And we ran
I came late in life to running, later to organized running and as racer, am days old.
3 weeks ago, after a hideous, hot, hung-over mid-Sunday 7 mile run along a dusty (turtle-dotted) canal during which I hadn't died, I decided to be a bit more serious. And so began a double-time training that culminated just a bit before 11am on Saturday morning with the finish of a half marathon, meters beyond Tavern on the Green in Central Park.
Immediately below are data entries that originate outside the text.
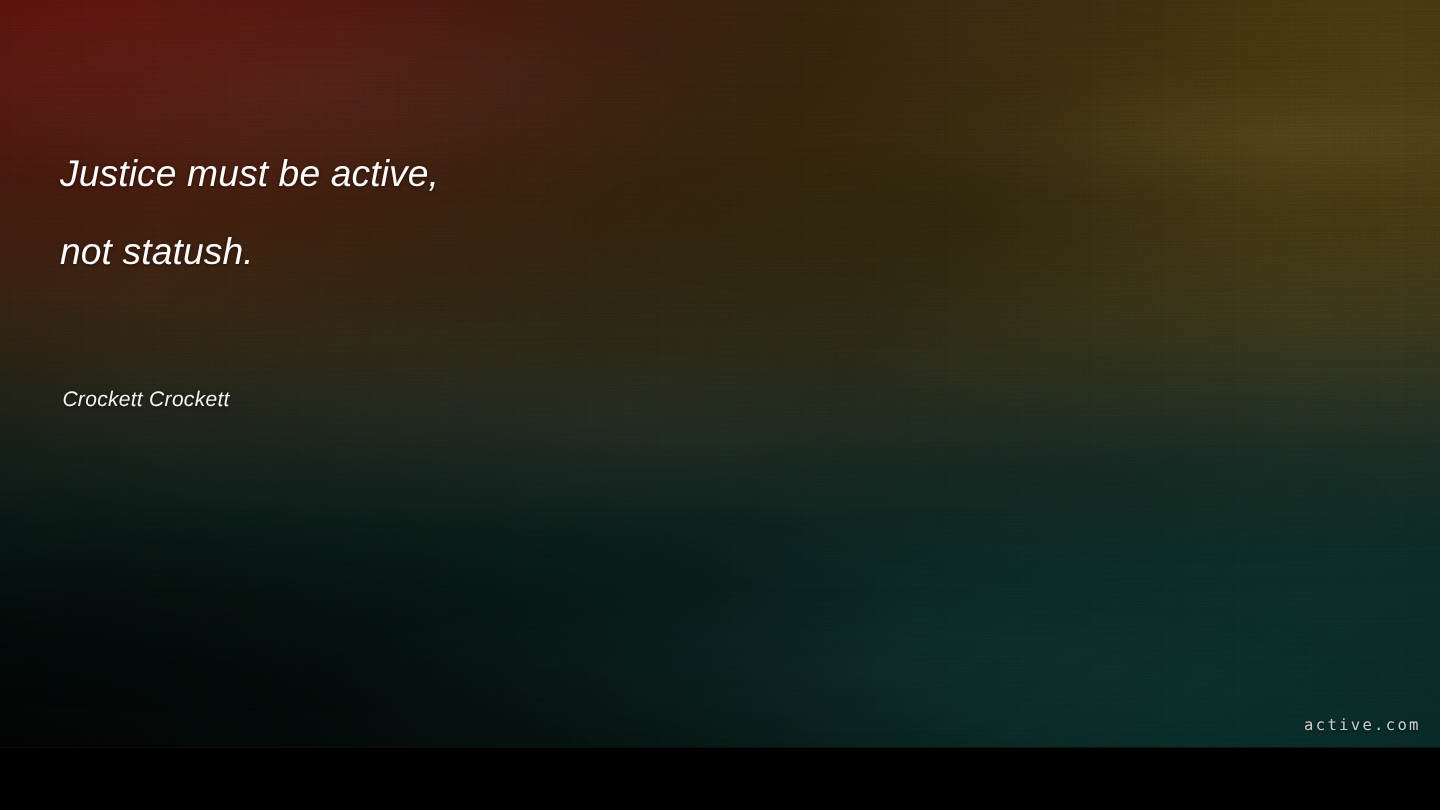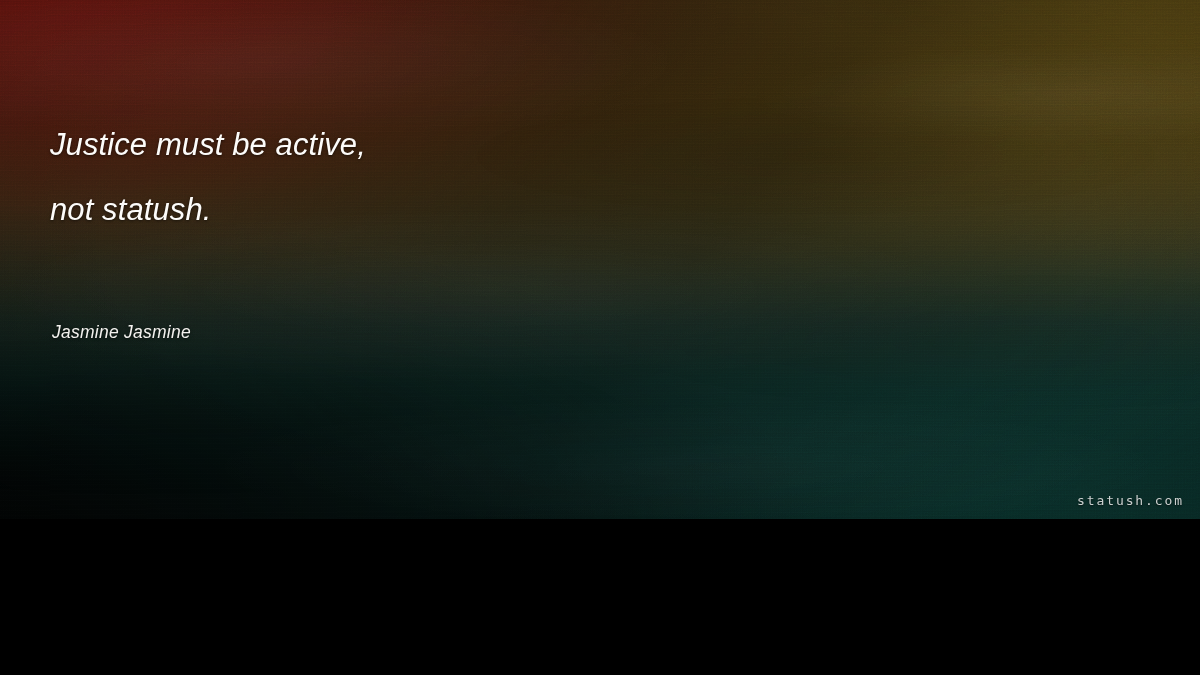--- a/index.html
+++ b/index.html
@@ -11,7 +11,7 @@
   #canvas {
     position: relative;
     width: 1200px;
-    height: 519px;
+    height: 623px;
     overflow: hidden;
     font-family: "Liberation Sans", sans-serif;
     background-color: #2a1a10;

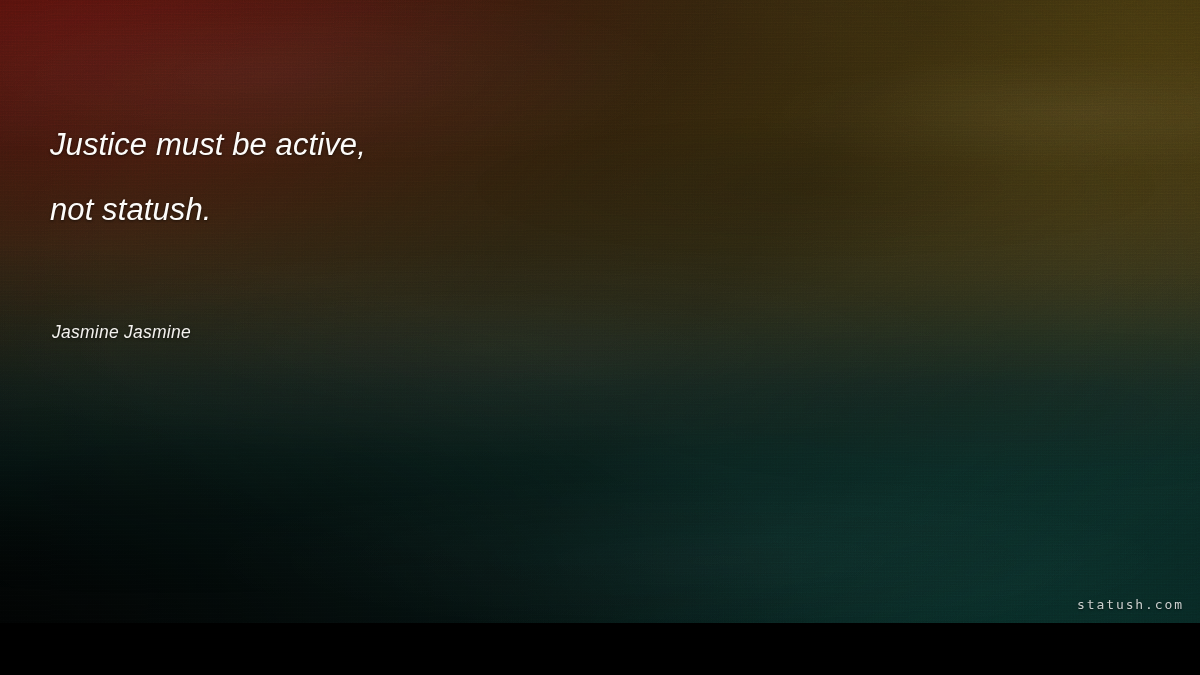--- a/index.html
+++ b/index.html
@@ -253,7 +253,7 @@
     <div class="quote-line">not statush.</div>
   </div>
 
-  <div id="author">Jasmine Jasmine</div>
+  <div id="author">Crockett Crockett</div>
 
   <div id="watermark">statush.com</div>
 

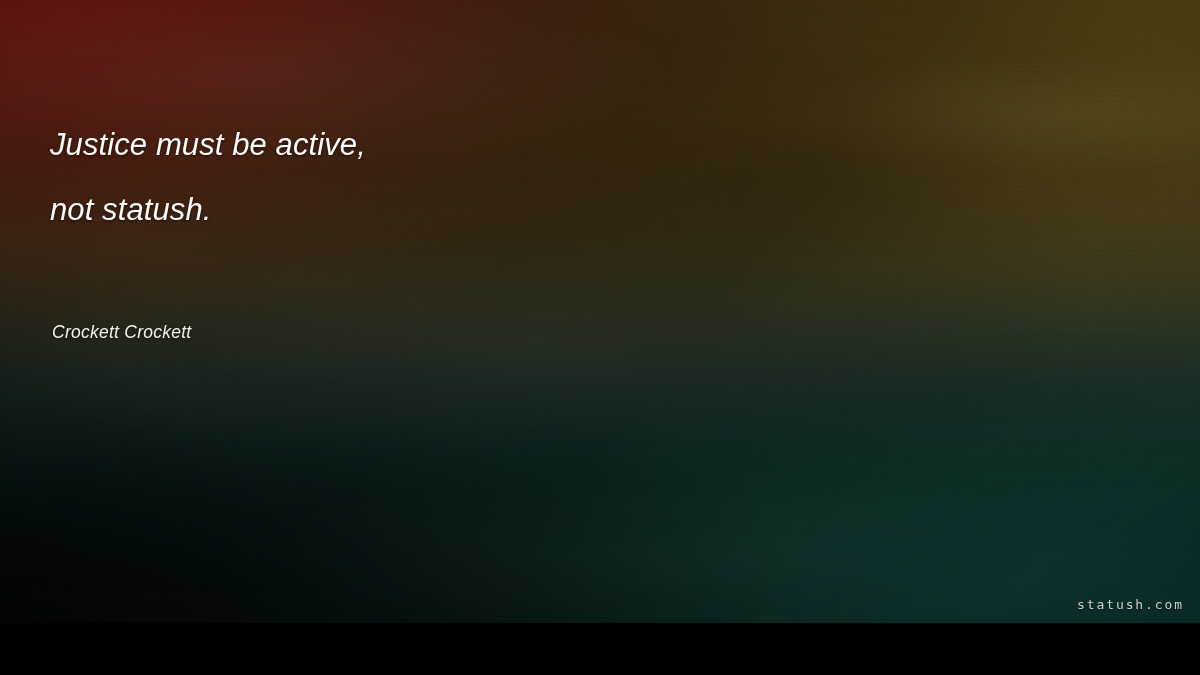--- a/index.html
+++ b/index.html
@@ -255,7 +255,7 @@
 
   <div id="author">Crockett Crockett</div>
 
-  <div id="watermark">statush.com</div>
+  <div id="watermark">active.com</div>
 
 </div>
Ruslan, Nadine, John, Anka and I ran Grete's Gallop (Norwegian-themed, either to specifically shout-out multiple marathon-winning Norwegian woman? a Nordic bottler? or so that earlier kids event could be called Trolls Stroll.)
I learned:
Late again, now I grasp: the payoff of the day-in-day-out of just showing up and doing. I began running (c/o R) a few years ago. The first hundred runs weren’t that fun, the afterglow was the thing. Much more recently and without hoopla, the runs just got, well, simpler. All of a sudden it wasn't the labored breathing, the cursing of far lampposts and second-guessing of miles – now strength issued from some un-introduced core being and only my legs' capacity and bouts of tedium were imposing limits.
I no longer feared hills.
I crossed the running-for-an-hour threshold.
I found stillness in the forward motion.
I felt the near (working on it) limitless strength of my own body to just go, and then go on some more.
I joined - first time in forever - a group and was buoyed by it, didn't chafe or become malformed by the contact.
And I wore tiny pink shorts amidst thousands, and would again.
Thank you to friends, Dad (fellow soloist) and Sarah for support + spirit and Nadine for pushing protein drinks and, by example, okaying chocolate too.
love + runs
c
Comments
so, there is hope beyond the labored gasps and "just one more lightpost - damn it is so far away!" difficulty of it all. i am inspired, and my running shoes can no longer be a bad fashion choice, but will be used for their original calling. i'll let you know!